Make sure to keep your GCP service account credentials secure and never commit them to version control. The credentials will be stored in Kubernetes secrets.

3. Apply Configuration

Apply the updated configuration and wait for the Gateway pod to be ready. If you already have a Gateway running, then the secret credential update will be picked up automatically in a few seconds.

kubectl apply -f gcp_vertex.yaml

kubectl wait pods --timeout=2m \
-l gateway.envoyproxy.io/owning-gateway-name=envoy-ai-gateway-basic \
-n envoy-gateway-system \
--for=condition=Ready

4. Test the Configuration

You should have set $GATEWAY_URL as part of the basic setup before connecting to providers. See the Basic Usage page for instructions.

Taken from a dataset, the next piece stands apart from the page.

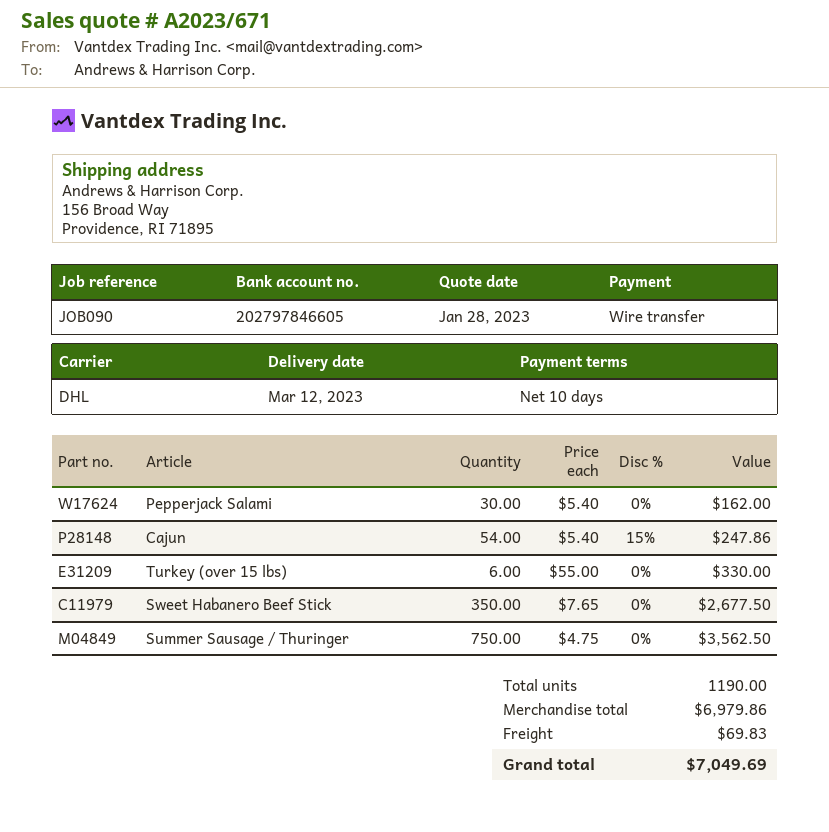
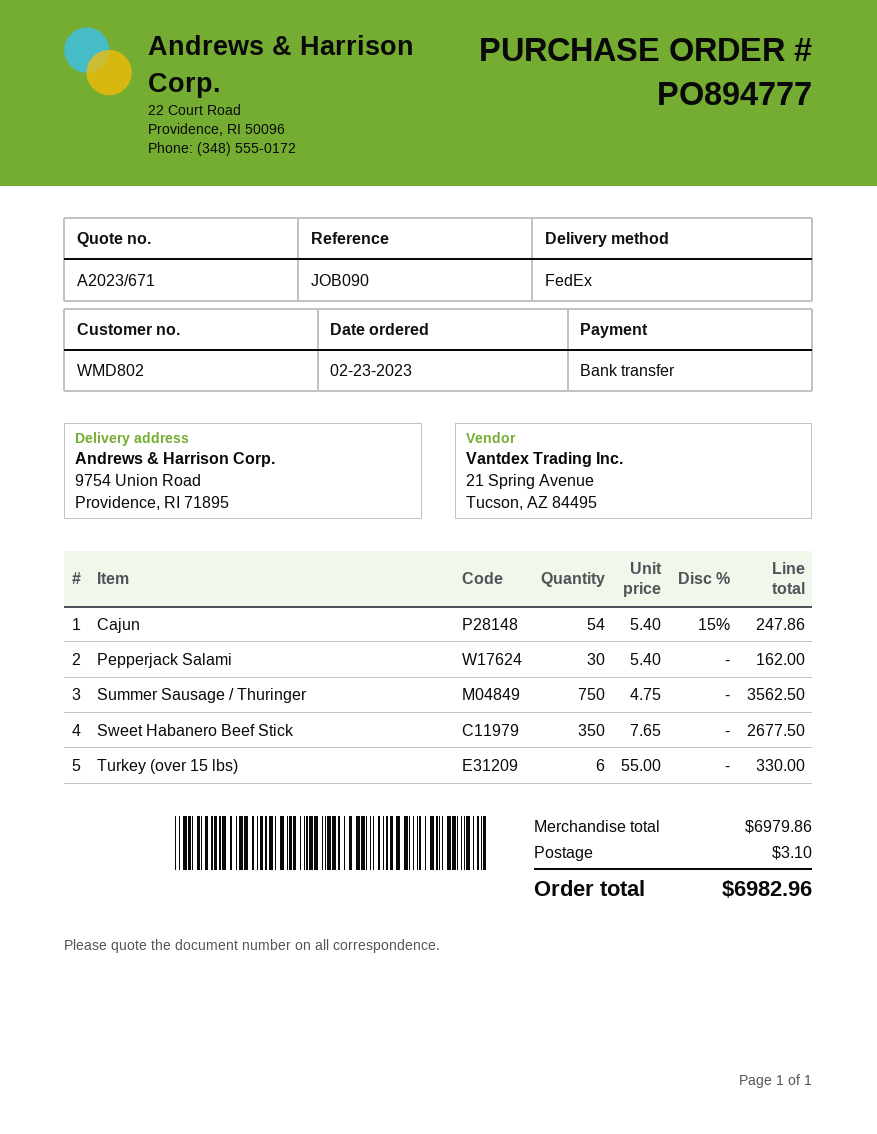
shipping method: DHL -> FedEx
ship to: 156 Broad Way, Providence, RI 71895 -> 9754 Union Road, Providence, RI 71895
shipping: 69.83 -> 3.10
total: 7049.69 -> 6982.96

To access a Gemini model with chat completion endpoint:

curl -H "Content-Type: application/json" \
-d '{
"model": "gemini-2.5-flash",
"messages": [
{
"role": "user",
"content": "Hi."
}
]
}' \
$GATEWAY_URL/v1/chat/completions

To access an Anthropic model with chat completion endpoint:

curl -H "Content-Type: application/json" \
-d '{
"model": "claude-3-7-sonnet@20250219",
"messages": [
{
"role": "user",
"content": "What is capital of France?"
}
],
"max_completion_tokens": 100
}' \
$GATEWAY_URL/v1/chat/completions

Expected output:

{
"choices":[
{
"finish_reason":"stop",
"index":0,
"message":{
"content":"The capital of France is Paris. Paris is not only the capital city but also the largest city in France, known for its cultural significance, historic landmarks like the Eiffel Tower and the Louvre Museum, and its influence in fashion, art, and cuisine.",
"role":"assistant"
}
}
],
"object":"chat.completion",
"usage":{"completion_tokens":58,"prompt_tokens":13,"total_tokens":71}
}

You can also access an Anthropic model with native Anthropic messages endpoint:

curl -H "Content-Type: application/json" \
-d '{
"model": "claude-3-7-sonnet@20250219",
"messages": [
{
"role": "user",
"content": "What is capital of France?"
}
],
"max_tokens": 100
}' \
$GATEWAY_URL/anthropic/v1/messages

Troubleshooting

If you encounter issues:

  1. Verify your GCP credentials are correct and active
  2. Check pod status:
    kubectl get pods -n envoy-gateway-system
  3. View controller logs:
    kubectl logs -n envoy-ai-gateway-system deployment/ai-gateway-controller
  4. Common errors:
    • 401/403: Invalid credentials or insufficient permissions
    • 404: Model not found or not available in a region
    • 429: Rate limit exceeded

Configuring More Models

To use more models, add more AIGatewayRouteRules to the gcp_vertex.yaml file with the model ID in the value field. For example, to use [Claude 3 Sonnet]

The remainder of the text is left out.